# OPFOR Tactical manuals



## Neptune (26 Jun 2005)

I'm looking for manuals on how traditional "OPFOR" equipment can be employed on a tactical level, and in particular how it could be used effectively in modern combat. Simply memorizing specs is insufficient to say the least.  I've been searching forever but all I could find was American / western OPFOR doctrinal manuals, but these are generalized, operational-level texts based entirely on old and probably outdated, soviet doctrine. I am looking preferably for tactical doctrine of older "OPFOR" equipment eg; BMP Platoon / company, Mi-17, Mirage, employment of ATGMs and ATGMVs,  ect from mid-level technology nations and militaries, or nations whose militaries still have large numbers of older equipment.  I was thinking in the line of perhaps India, Pakistan, Greece, Turkey, Balkans, China, ect.
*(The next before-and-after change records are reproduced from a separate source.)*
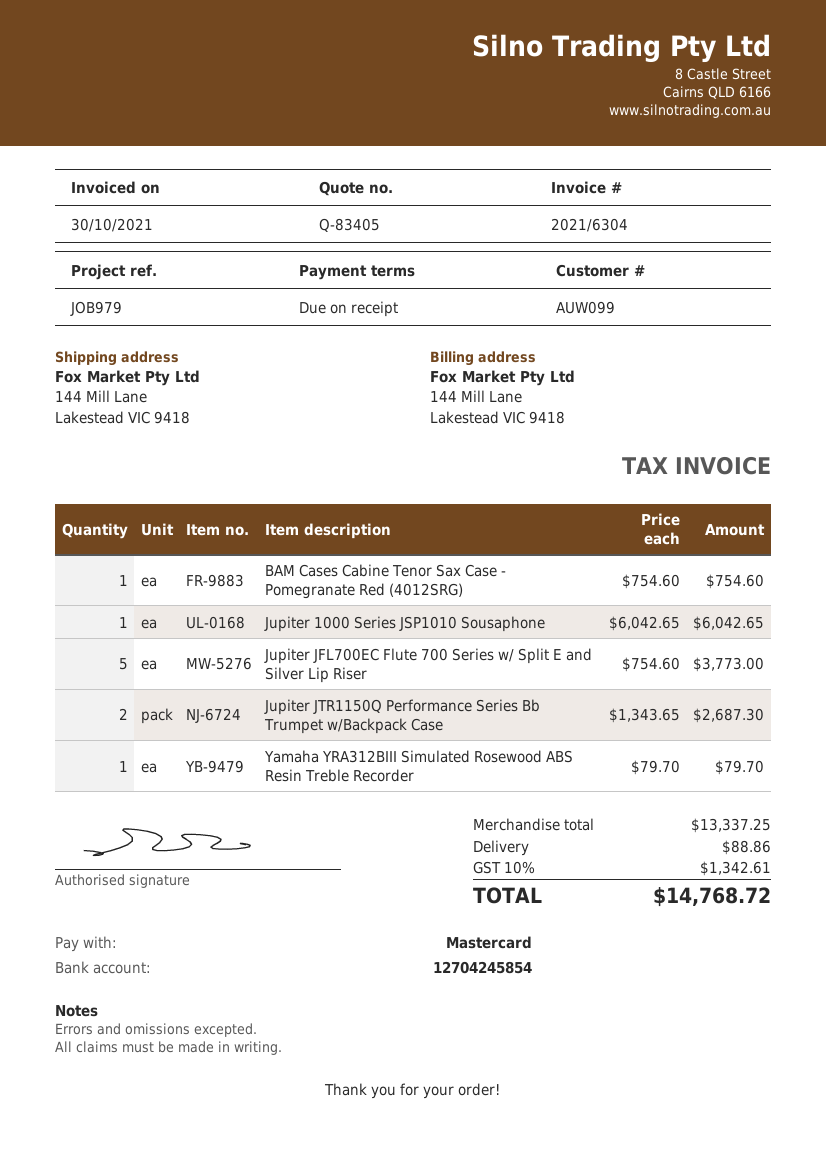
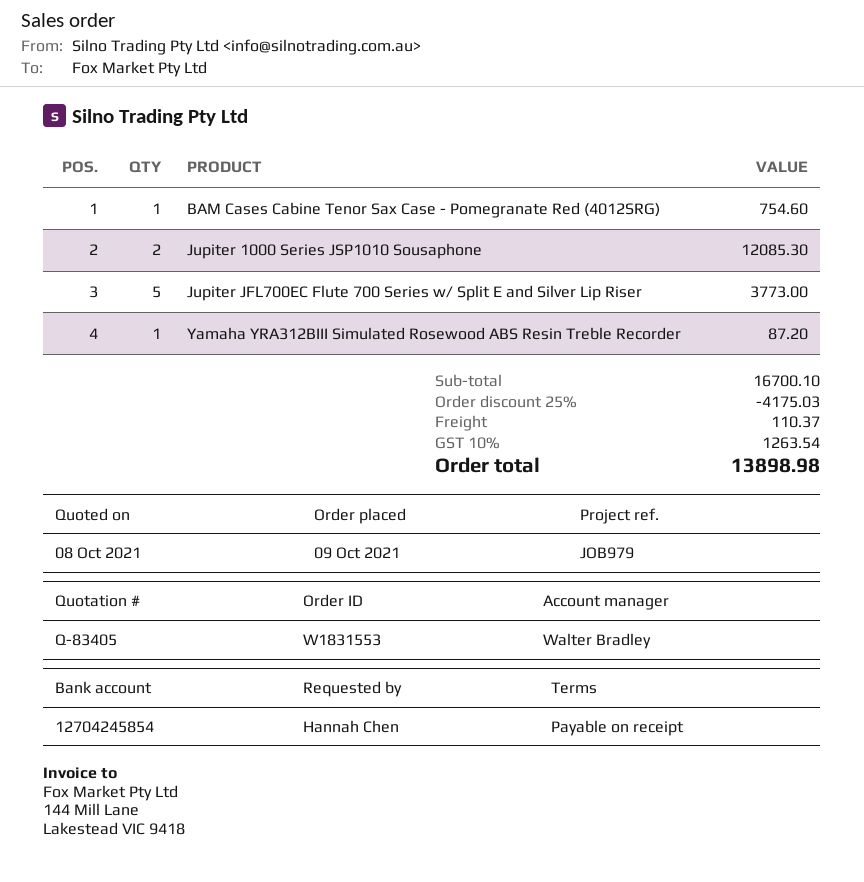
Jupiter 1000 Series JSP1010 Sousaphone: 1 for 6042.65 -> 2 for 12085.30
Jupiter JTR1150Q Performance Series Bb Trumpet w/Backpack Case: 2 for 2687.30 -> none
Yamaha YRA312BIII Simulated Rosewood ABS Resin Treble Recorder: 1 for 79.70 -> 1 for 87.20
subtotal: 13337.25 -> 16700.10
discount: none -> 25% = 4175.03
shipping: 88.86 -> 110.37
tax: 10% = 1342.61 -> 10% = 1263.54
total: 14768.72 -> 13898.98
Also perhaps what upgrades have been done, or are planned.
       So in short I'm looking for the equivalent of the many US and Canadian  manuals, but with the above mentioned equipment. Wasn't exactly sure where it would be best to post this. If anyone knows where I could find this let me know.   Any help is appreciated.

                                                                                           Thanks


----------



## tomahawk6 (26 Jun 2005)

http://www.globalsecurity.org/military/library/policy/army/fm/100-63/index.html

Maybe this link may help you out.


----------